### Problem description:
Write out only the tail of the records, beginning at the line containing "2 for 780.00" and including the last line, exactly as written.
- Opening Delimiter -
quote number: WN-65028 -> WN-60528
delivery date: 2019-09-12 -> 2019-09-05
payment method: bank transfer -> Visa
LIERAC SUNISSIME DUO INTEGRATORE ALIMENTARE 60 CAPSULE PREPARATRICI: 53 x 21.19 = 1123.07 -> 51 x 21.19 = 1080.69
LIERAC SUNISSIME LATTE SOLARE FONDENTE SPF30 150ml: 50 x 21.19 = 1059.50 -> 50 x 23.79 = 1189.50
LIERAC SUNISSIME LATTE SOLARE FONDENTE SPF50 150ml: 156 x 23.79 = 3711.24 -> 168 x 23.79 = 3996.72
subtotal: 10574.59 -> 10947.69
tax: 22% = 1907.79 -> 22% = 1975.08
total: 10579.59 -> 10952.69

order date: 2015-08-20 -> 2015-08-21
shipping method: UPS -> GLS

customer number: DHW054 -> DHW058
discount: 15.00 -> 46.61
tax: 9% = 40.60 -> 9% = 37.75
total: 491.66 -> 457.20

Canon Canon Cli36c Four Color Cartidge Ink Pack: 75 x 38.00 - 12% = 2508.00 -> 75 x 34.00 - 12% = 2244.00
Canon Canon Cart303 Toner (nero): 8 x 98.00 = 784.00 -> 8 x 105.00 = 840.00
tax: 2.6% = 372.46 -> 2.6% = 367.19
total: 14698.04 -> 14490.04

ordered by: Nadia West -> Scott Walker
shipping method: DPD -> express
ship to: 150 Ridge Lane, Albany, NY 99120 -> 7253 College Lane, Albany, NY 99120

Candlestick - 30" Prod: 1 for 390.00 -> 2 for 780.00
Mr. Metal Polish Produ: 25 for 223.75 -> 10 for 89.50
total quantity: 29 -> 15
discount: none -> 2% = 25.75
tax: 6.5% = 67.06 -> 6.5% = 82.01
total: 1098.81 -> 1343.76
- Closing Delimiter -
### Reply:
Candlestick - 30" Prod: 1 for 390.00 -> 2 for 780.00
Mr. Metal Polish Produ: 25 for 223.75 -> 10 for 89.50
total quantity: 29 -> 15
discount: none -> 2% = 25.75
tax: 6.5% = 67.06 -> 6.5% = 82.01
total: 1098.81 -> 1343.76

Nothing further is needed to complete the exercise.